» **TRY IT**
Without any pictures, output the records exactly as they are.

────────────────

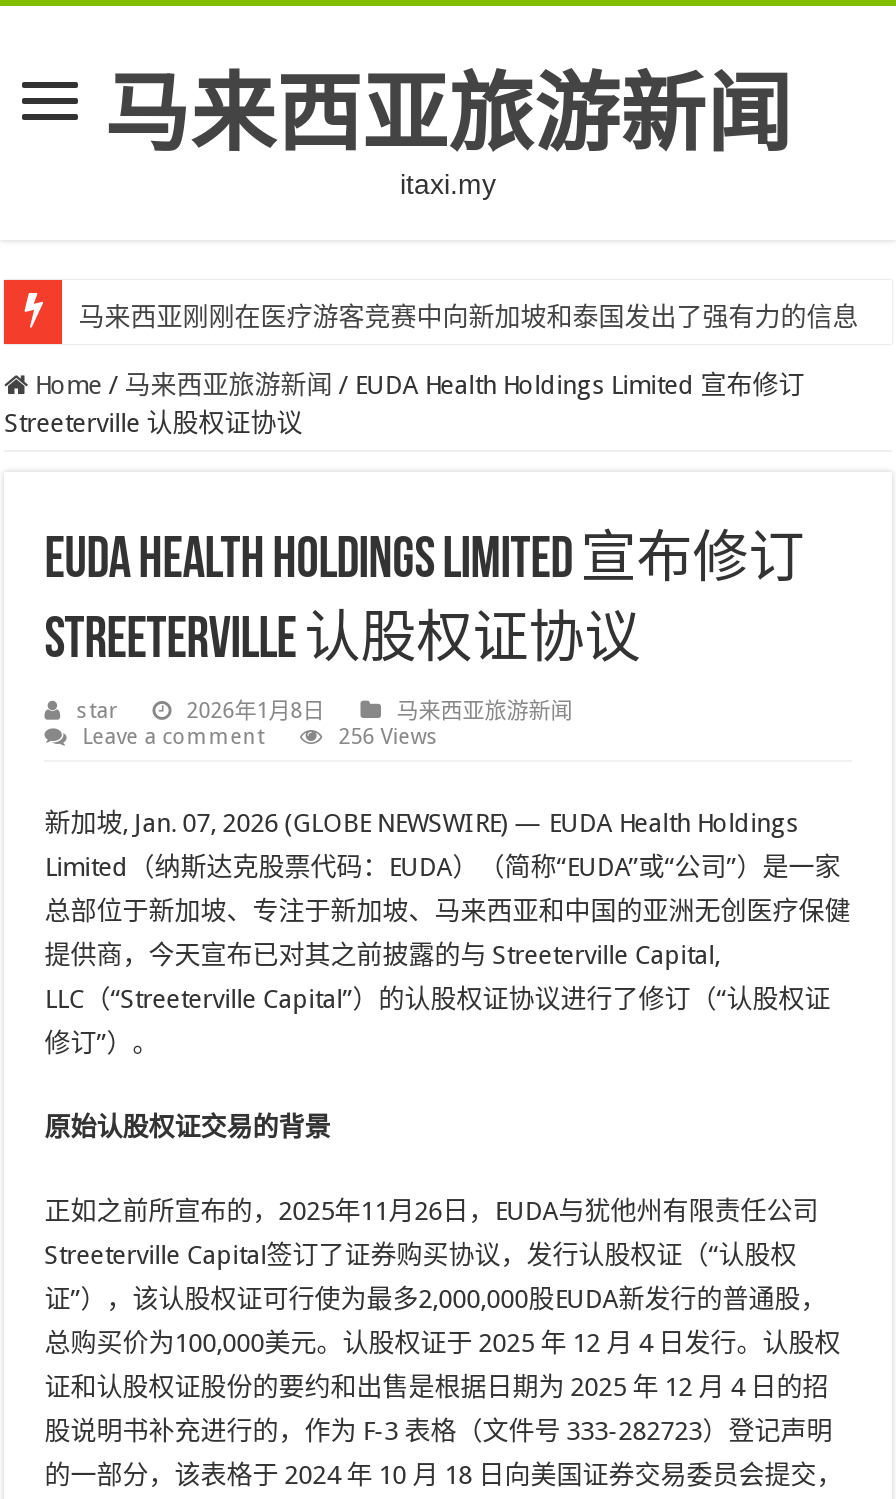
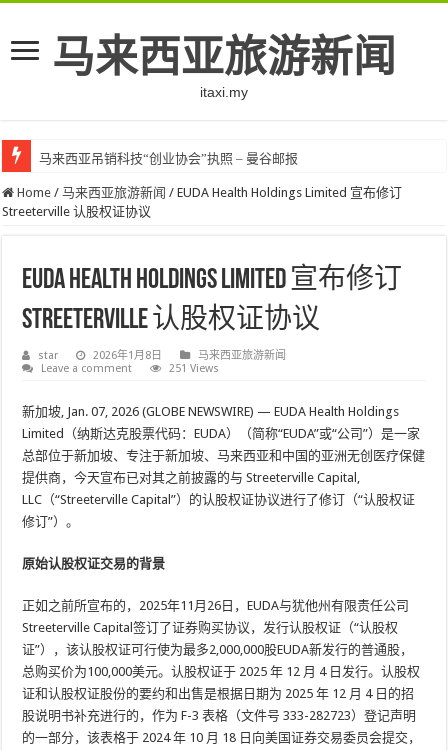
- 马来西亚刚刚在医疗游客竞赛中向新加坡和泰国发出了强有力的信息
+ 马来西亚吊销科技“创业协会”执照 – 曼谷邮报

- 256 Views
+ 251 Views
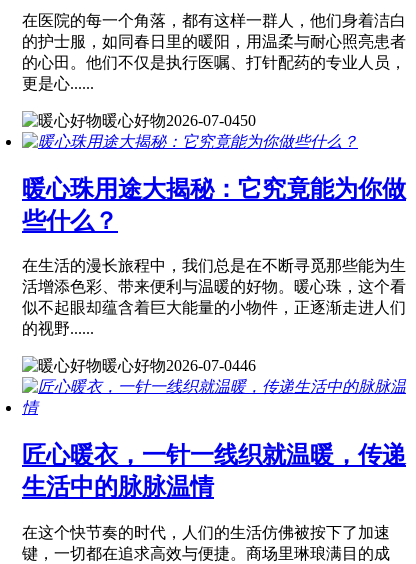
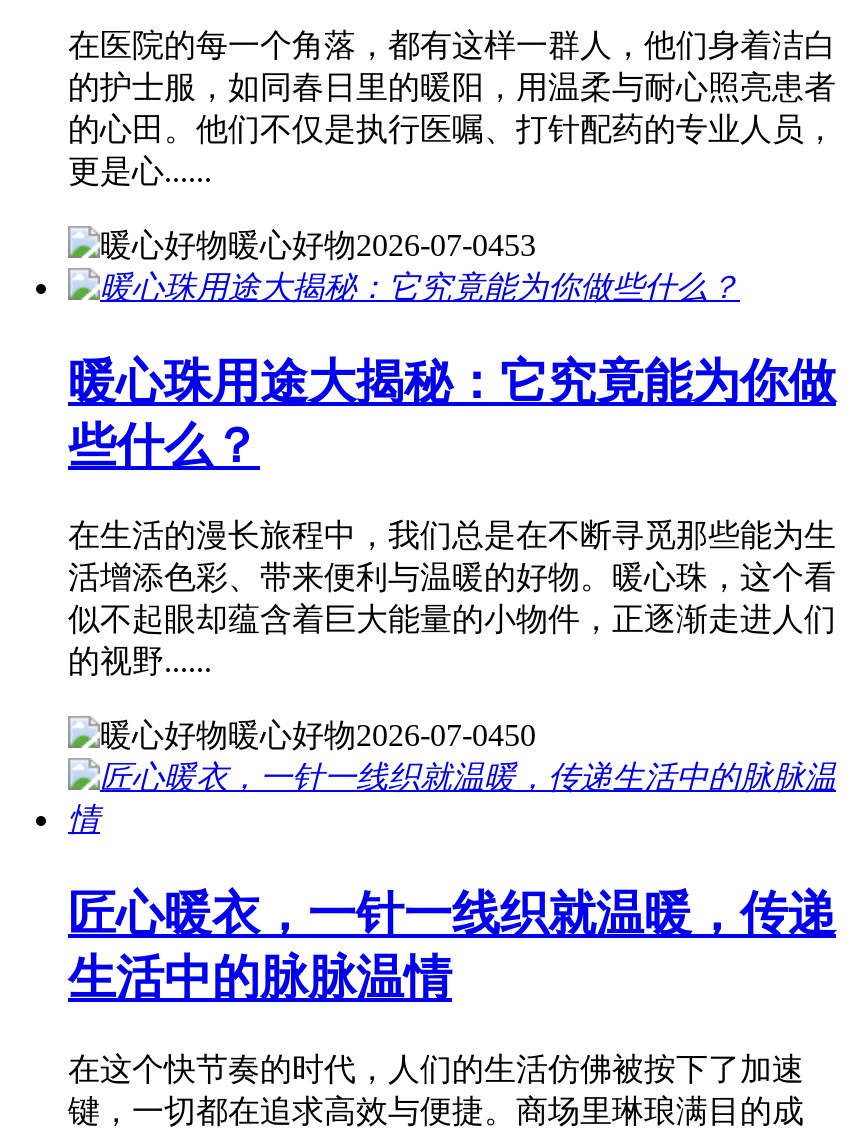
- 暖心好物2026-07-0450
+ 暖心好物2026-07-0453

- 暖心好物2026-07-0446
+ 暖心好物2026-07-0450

────────────────

» **TASK RESULT**
- 马来西亚刚刚在医疗游客竞赛中向新加坡和泰国发出了强有力的信息
+ 马来西亚吊销科技“创业协会”执照 – 曼谷邮报

- 256 Views
+ 251 Views
- 暖心好物2026-07-0450
+ 暖心好物2026-07-0453

- 暖心好物2026-07-0446
+ 暖心好物2026-07-0450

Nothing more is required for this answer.